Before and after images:
——
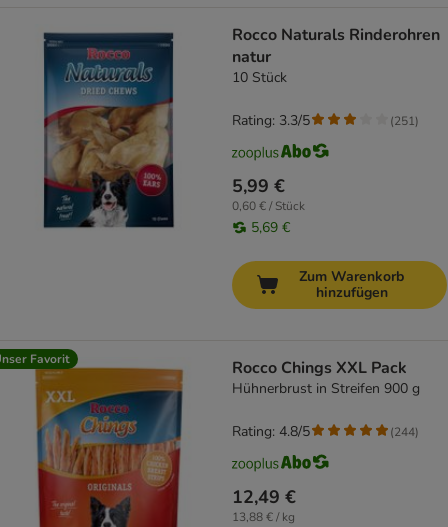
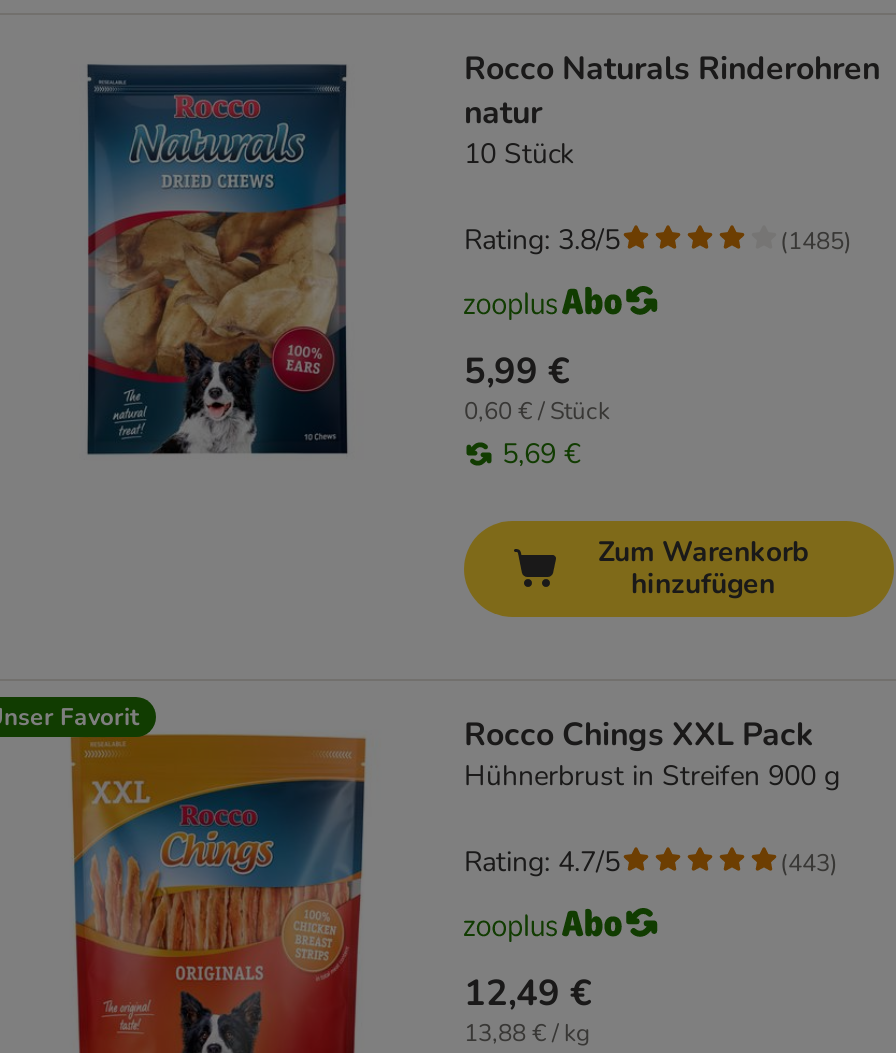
- Rating: 3.3/5
+ Rating: 3.8/5

- (251)
+ (1485)

- Rating: 4.8/5
+ Rating: 4.7/5

- (244)
+ (443)
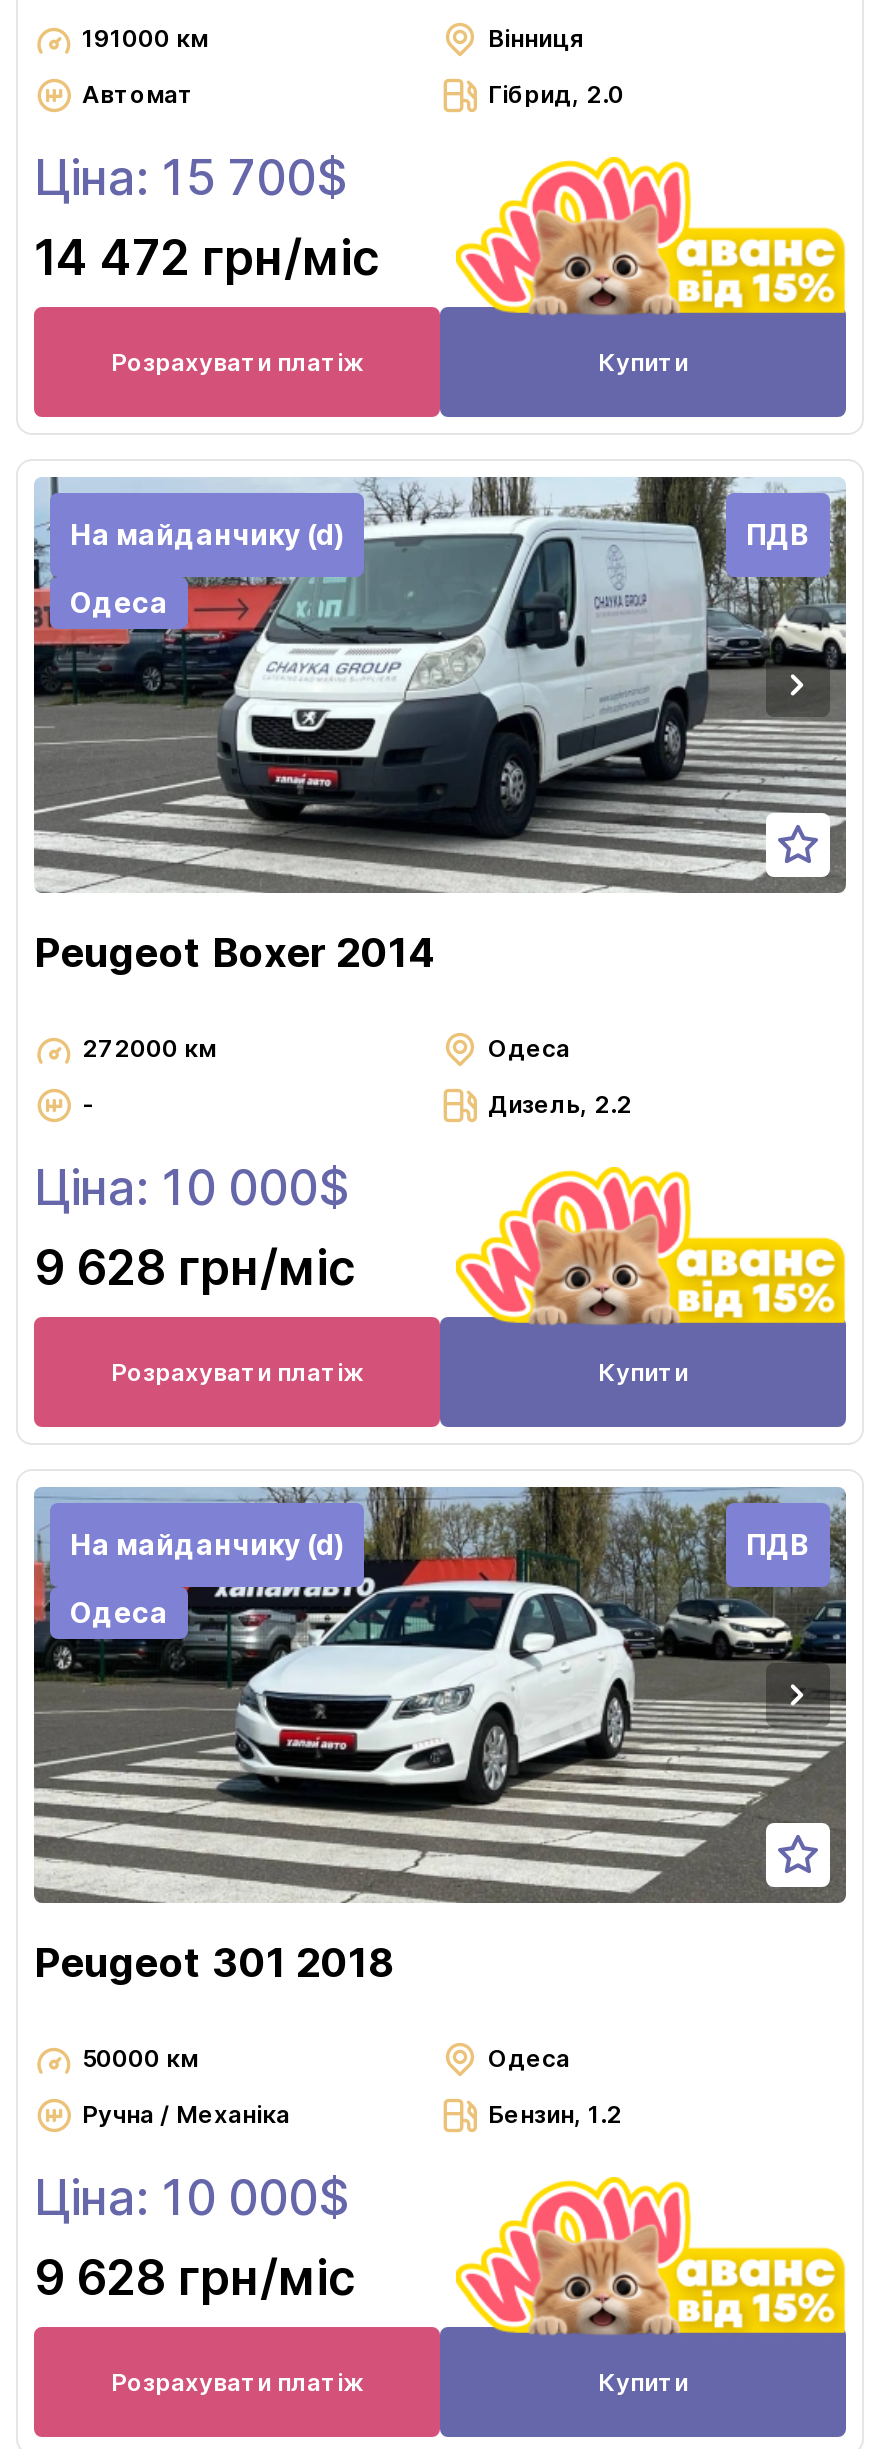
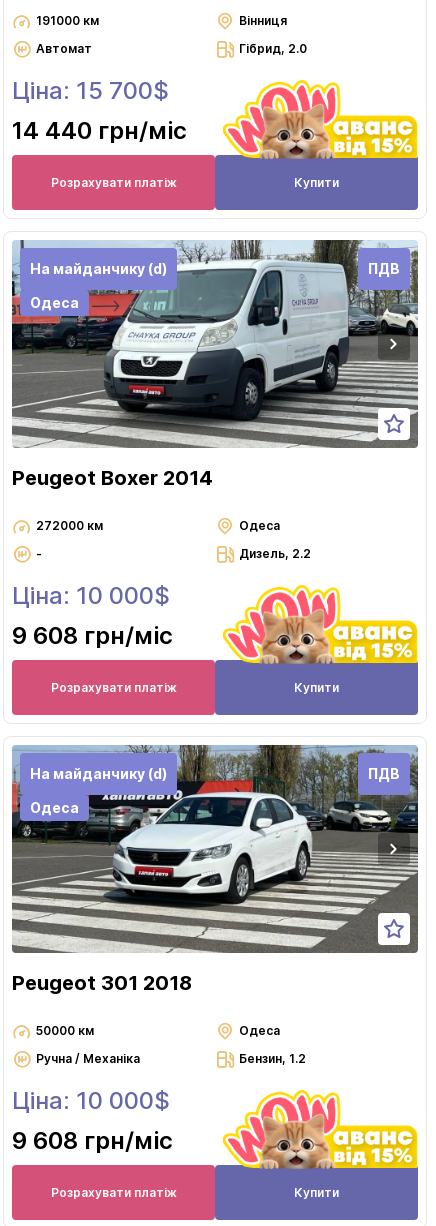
- 14 472 грн/міс
+ 14 440 грн/міс

- 9 628 грн/міс
+ 9 608 грн/міс

- 9 628 грн/міс
+ 9 608 грн/міс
——
Required work: Pull every line containing "Rating" from the data.

Written response:
- Rating: 3.3/5
+ Rating: 3.8/5
- Rating: 4.8/5
+ Rating: 4.7/5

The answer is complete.